Thank you for your reply! I have 15 samples with 2,856,704 variants.

privefl commented 3 years ago

You can't get 20 PCs with 15 individuals. Your filtering is too strong.

chenqing-1996 commented 3 years ago

You can't get 20 PCs with 15 individuals. Your filtering is too strong.

I didn't understand principal component analysis well enough, and I was stupid to think that the number K of principal componentsn could take any value. So is PCs related to samples? What is a reasonable number that I should take?

privefl commented 3 years ago

I guess you should not use more than K=N/10, or somethink like that. But to get sufficient power for pcadapt, we kind of expect that you have at least 200 individuals.

chenqing-1996 commented 3 years ago

well, privefl, actually I only have 15 samples. Is small samples not suitable for analysis using pcadapt?

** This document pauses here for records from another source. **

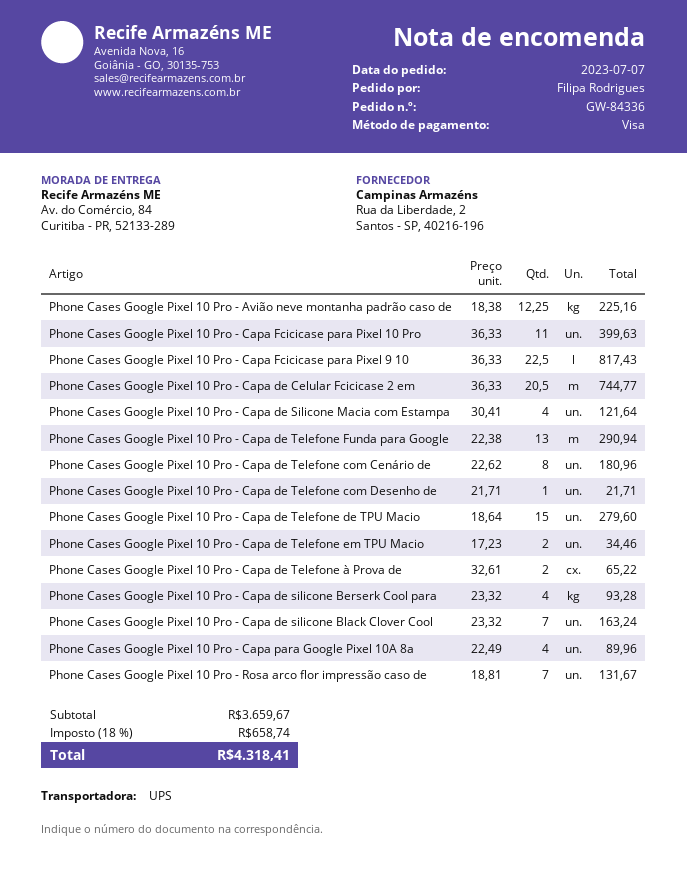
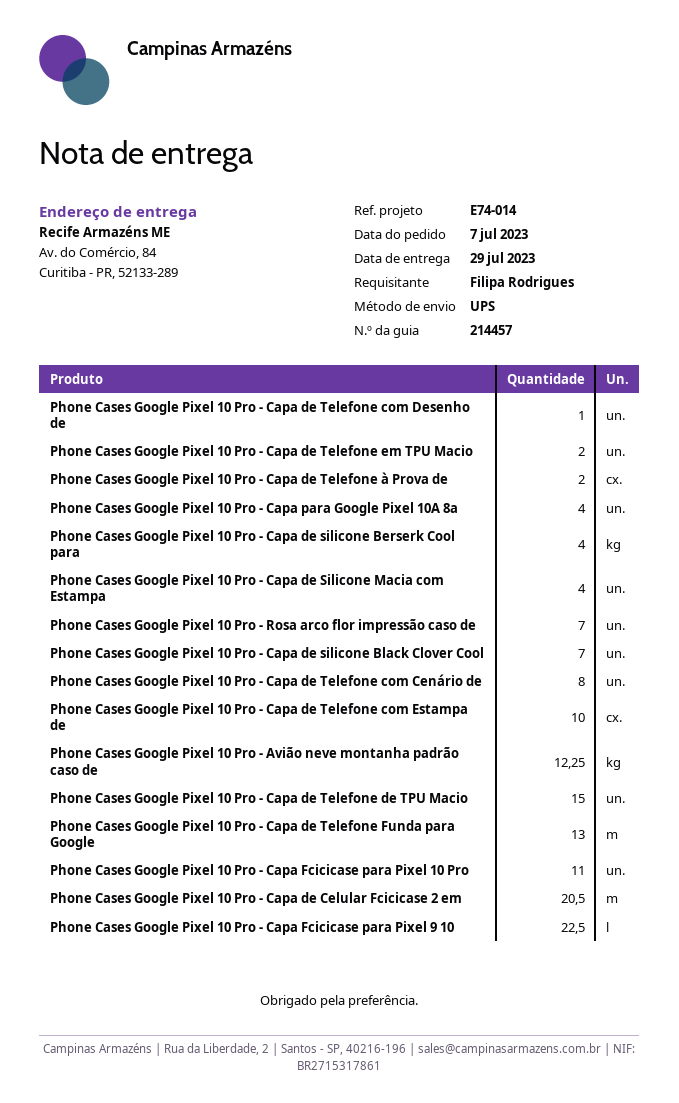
Phone Cases Google Pixel 10 Pro - Capa de Telefone com Estampa de: none -> 10

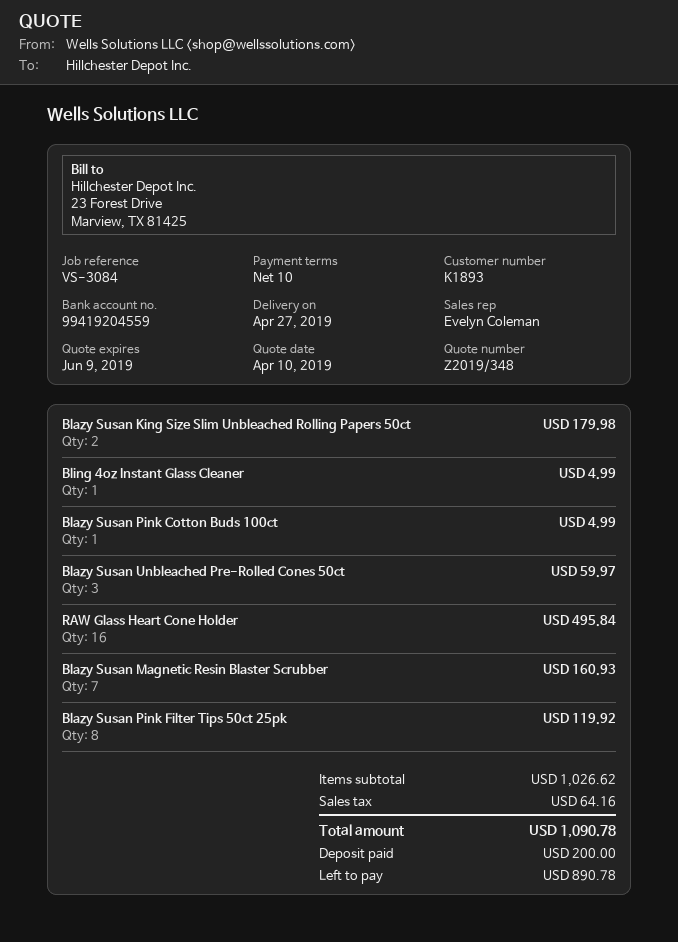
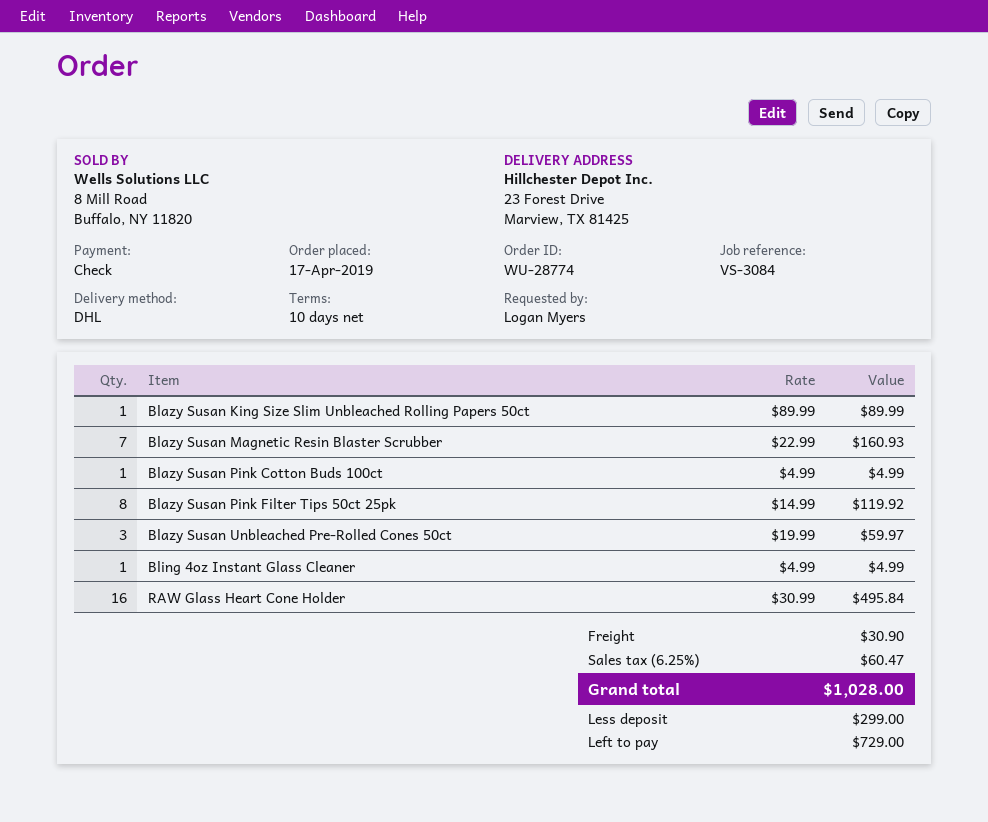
Blazy Susan King Size Slim Unbleached Rolling Papers 50ct: 2 for 179.98 -> 1 for 89.99
shipping: none -> 30.90
tax: 64.16 -> 60.47
total: 1090.78 -> 1028.00
deposit: 200.00 -> 299.00
balance: 890.78 -> 729.00

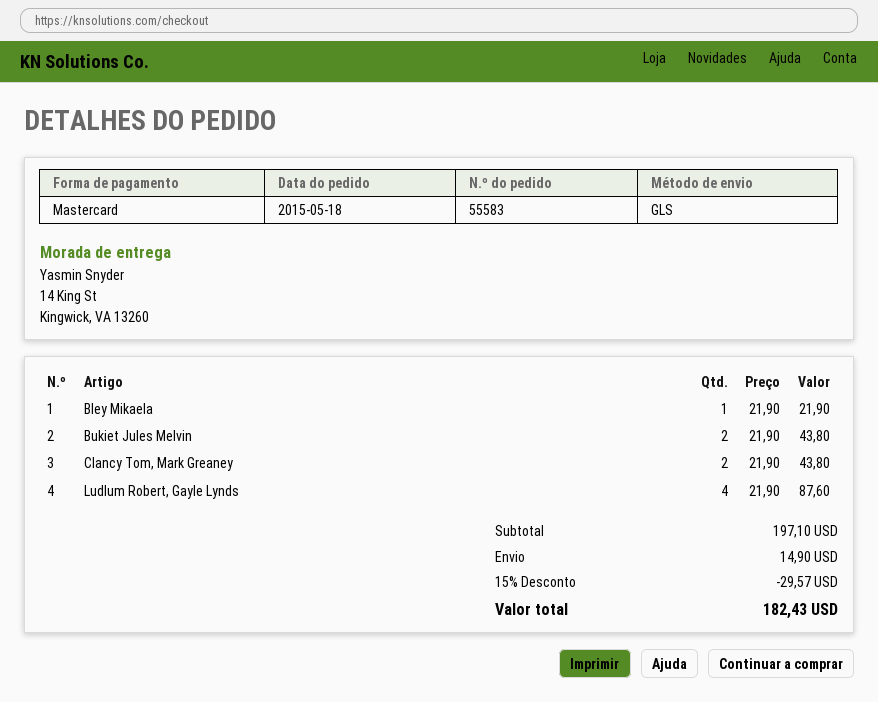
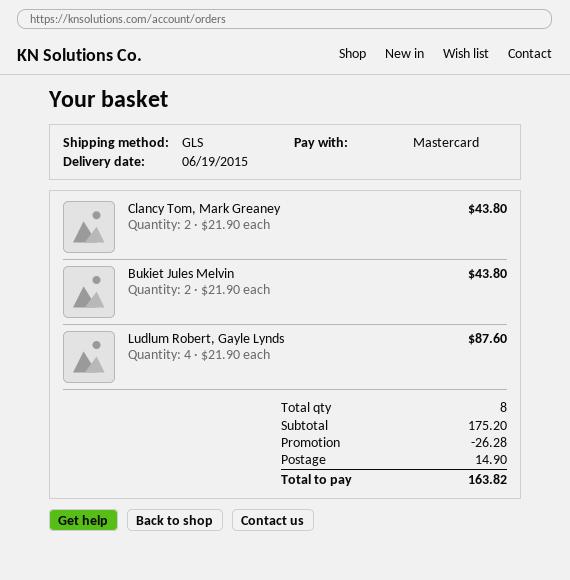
Bley Mikaela: 1 x 21.90 = 21.90 -> none
subtotal: 197.10 -> 175.20
discount: 29.57 -> 26.28
total: 182.43 -> 163.82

privefl commented 3 years ago

I don't think it is.

chenqing-1996 commented 3 years ago

Hello privefl， I have a question about the final results of outlier file, is it the sequence of SNPs in the corresponding VCF file?

privefl commented 3 years ago

The order in the input files, the .bed file (so the .bim file as well). Please open a new issue for every new (unrelated) question.

chenqing-1996 commented 3 years ago

The order in the input files, the .bed file (so the .bim file as well). Please open a new issue for every new (unrelated) question.

well,thak you so much

PhDMattyB commented 1 year ago

Hi privefl,

I have a similar question to the ones that have been posted. I filtered my data in plink using --maf 0.05, --min 0.5, --geno 0.5, and exported the data in the bed file format. I have 109 individuals as 173485 SNPs after filtering in plink. I am still getting the 'Error: can't compute SVD. Are there SNPs or individuals with missing values only?'. As far as I know the bed file should be good to go, I've not run into this error in pcadapt before. Any advice would be greatly appreciated.

privefl commented 1 year ago

I don't know actually, it does not make sense. Are you sure you're using the new bed file?

Also, you can try to have a look at the genotype matrix with pcadapt::bed2matrix().